Ardashír Mihrbán, the Yazd merchant banker who cashed Browne’s promissory note, told Browne that in 1874 his own brother Rashíd was killed by a mob of fanatics, led by one Rujub Ali, as Rashíd was walking through the bazaar in Yazd. The murderer was traced to the seaport of Bushire after strong representations were made to the Shah, but he was never brought to justice. A tablet has been put up in Rashíd's honor on the wall of the fire-temple at Yazd. 

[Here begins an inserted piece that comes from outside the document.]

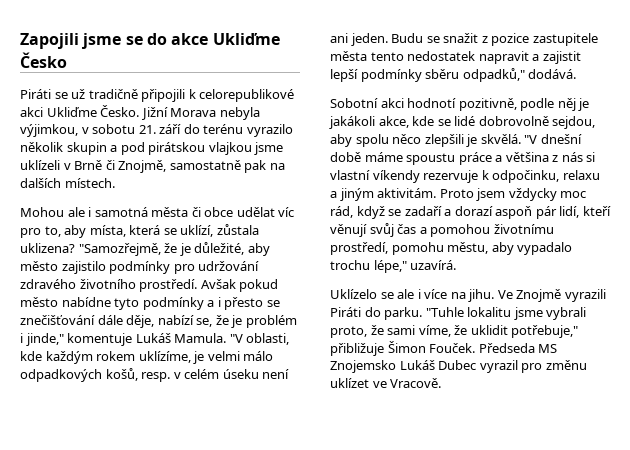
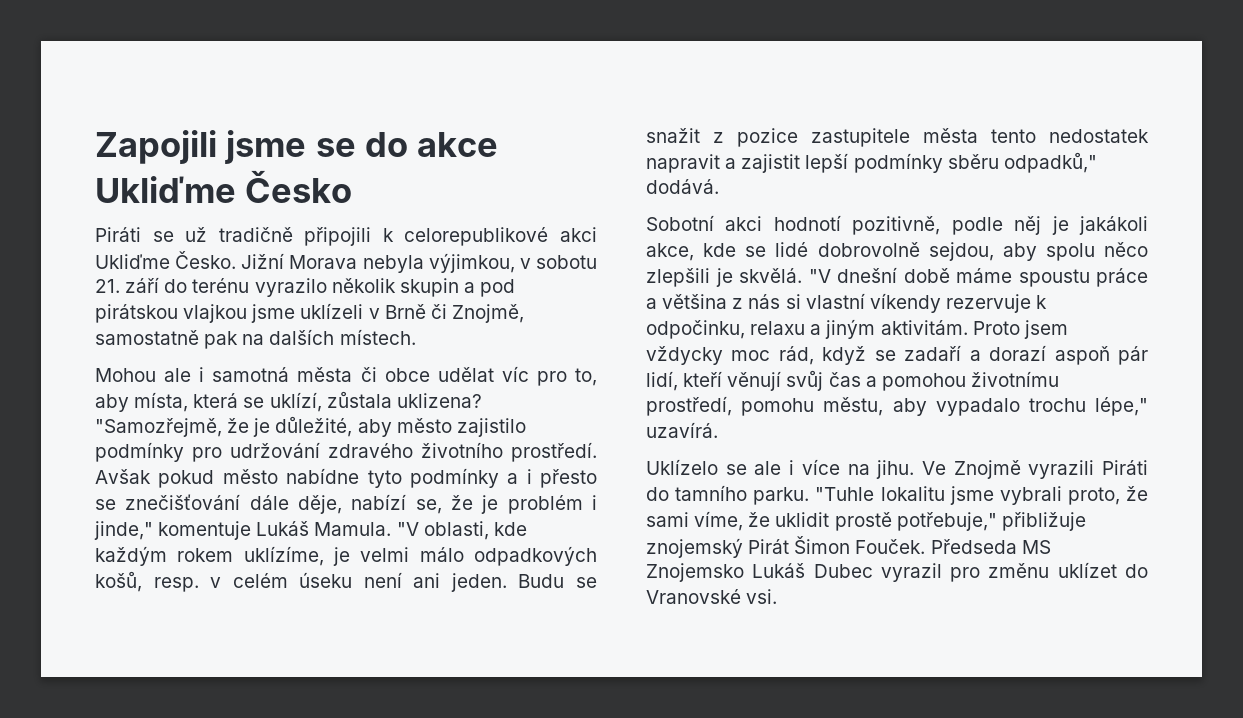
(381, 312) none -> [675,485,748,501] tamního
(508, 330) none -> [834,512,892,531] prostě
(384, 349) none -> [646,538,790,558] znojemský Pirát
[372,378,442,388] ve Vracově. -> [1125,564,1148,578] [646,589,778,604] do Vranovské vsi.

Under the enlightened administration of Prince `Imad ul-Dawla, Browne reports, the Zoroastrians enjoyed comparative peace and security, but even he was not able to check always the ferocious intolerance of bigots and the savage brutality of the lútís. Browne witnessed the following: "While I was in Yazd a Zoroastrian was bastinadoed [beaten repeatedly with blows] for accidentally touching with his garment some fruit exposed for sale in the bazaar, and thereby, in the eyes of the Musulmans, rendering it unclean and unfit for consumption by true believers.” 

Zoroastrian lady molested
On another occasion, Browne says, the wife of a Zoroastrian of modest means, a woman of singular beauty, was washing clothes at a stream near the town of Yazd, when she was noticed with admiration by two Musulmans who were passing by. One of them clasped her and tried to kiss her but she resisted and cried for help, whereupon her molesters threw her into the stream and ran away. The next day the Zoroastrians complained to the Governor, and the two cowardly scoundrels were arrested and brought before him. The Zoroastrians held great hopes that justice will be done. But as the case opened in court an old Zoroastrian who was the only eye-witness [for a woman's testimony was not considered in court in those days] was so threatened with dire consequences, and at the same time promised a reward, by the fanatics and a prosperous Mohammedan businessman, respectively, that he changed his story. The old witness's affidavit in court said that he only heard the woman's cry for help and then saw her in the water, thereby implying that the cry for help was due to falling in the stream rather than due to any molestation. Hence justice was denied once again and the Zoroastrians left the court disappointed.

An unjust civil code
And yet another unjust and evil practice reported by Browne in Yazd (and presumably existed all over Iran) was the following: "When a Zoroastrian renounces his faith and embraces Islám, it is considered by the Musulmáns that he has a right to all the property and money of his ingenerate [unconverted] kinsmen. A case of this sort had arisen, and the renegade [former Zoroastrian] had taken a sum of ninety túmáns [nearly £28] from his relatives. The latter appealed to the Prince `Imád ui-Dawla, who insisted on its restoration, to the mortification of the pervert and his new friends and the delight of the Zoroastrians." 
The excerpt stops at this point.